His story has been a story of victory. In all the elections he has participated, both the primaries and the main contests, he has never lost one. He has contested three primaries and three major elections and won all in succession. That is a stunning record that should tilt the minds of his detractors towards a victor. He is massive in destiny just as he confronts a massive war in the next four years as the governor of Osun State. That is expected to be a pint of hope that his government may most likely write a history. Nonetheless, his elder brother has given a hint on July 24, 2022 at the Adeleke University convocation ceremony.

He said “I told the governor-elect and his colleagues that Ademola was lucky because he did not have any godfather to refund any money to. So, whatever people contributed for his election is contribution and it’s a sacrifice for a better Nigeria, for a better state. So, he and his colleagues are not under any pressure. The only thing that the governor-elect needs to do is to go and serve the people of the state dedicatedly.” He went further jokingly but seriously to say that “and I threatened them that I will be the first to call the press conference if I see things going wrong with his government. I will be the first to alert the world that your governor has derailed. I’ve also told him and his team not to allow anyone that is not ready to serve, anyone his focus is to come and look for money to steal from the poor people—Osun is a very poor state—into the team.”

The obstacles ahead are humongous. The works ahead are enormous. It is only by the design and choice of the governor that his plans and party manifesto can be interpreted and translated. But it is wise to drop the present chase for the real work at hand. The best advice is to toll the path of establishing the Judicial Panel of Enquiry to move up the job of the investigation and detection of the State’s looted assets and funds to be recovered while the business of governance is not hampered in equal proportions. The JPE will turn out to be the icing on the cake of his government; a side attraction.
This is a new year which has to come with a lot of hope, hopeful alleviations and plans.

In the next three months, it shall be an honour if the first people to see that truly the government has changed are the aged and helpless pensioners and productive workers by settling parts of their unpaid money in the last eight years.
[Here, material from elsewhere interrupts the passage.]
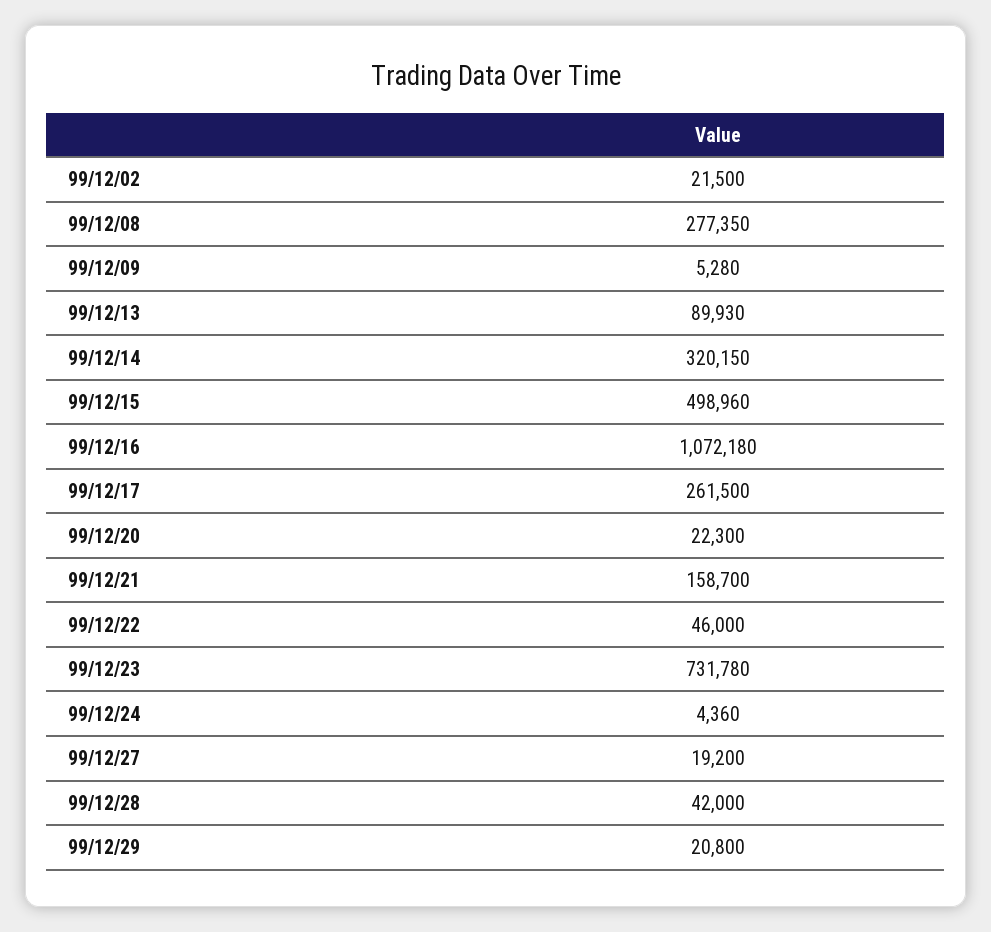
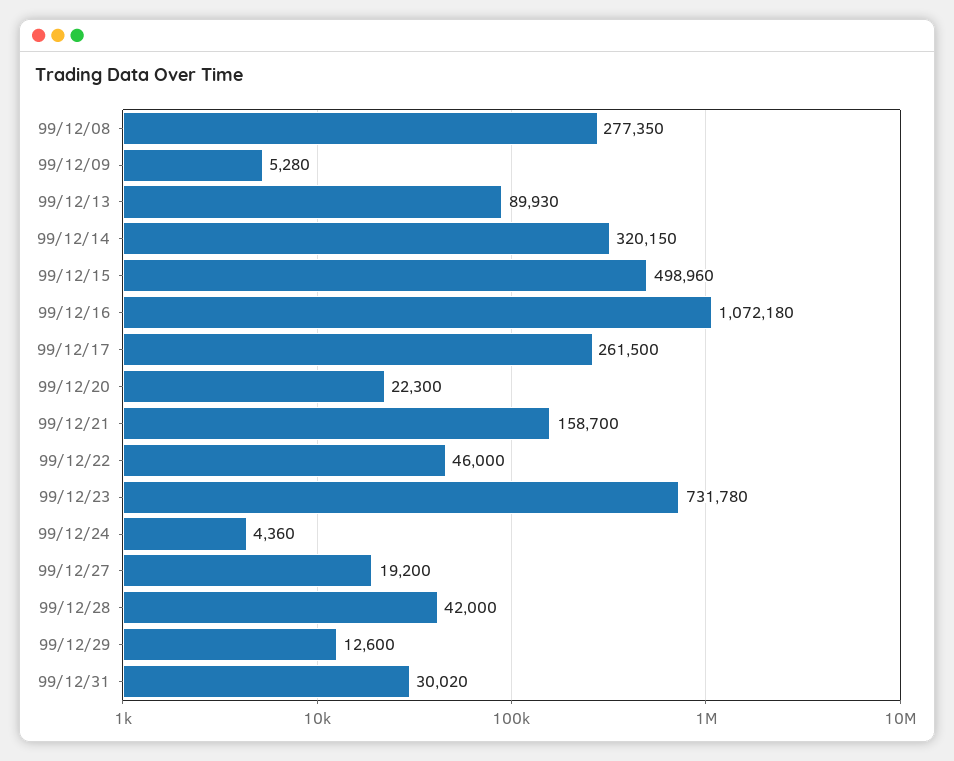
99/12/02: 21500 -> none
99/12/29: 20800 -> 12600
99/12/31: none -> 30020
They were the pebbles that formed that avalanche that consumed the elongation of the twelve years of rule and ruin of the APC government in the State.

In the next three months, the governor must have conceived and given birth to his team of technocrats, brainy and selfless individuals whose mandates would not be overshadowed by self-will. People who would pilot the affairs of the state in a manner that the first assignment of raising the bar of hope of the citizens and the class of the people earlier emphasized will not become the only task to be done in a term.

Highly skilled personalities can form a government under the governor’s watch and launch a Sovereign Intervention Fund (SIF) where appeal to different wealthy individuals, celebrities and personalities as donors across the country can be made possible to raise N90 billion to mark the first 90 days of the new government in place as a takeoff to tell those old men and women who have put in their best into the services of the state during their productive age that they are honoured. It is doable if there is will and ingenuity.
Happy new year.

Taofik Alabi is a seasoned journalist and a political analyst from Osun State.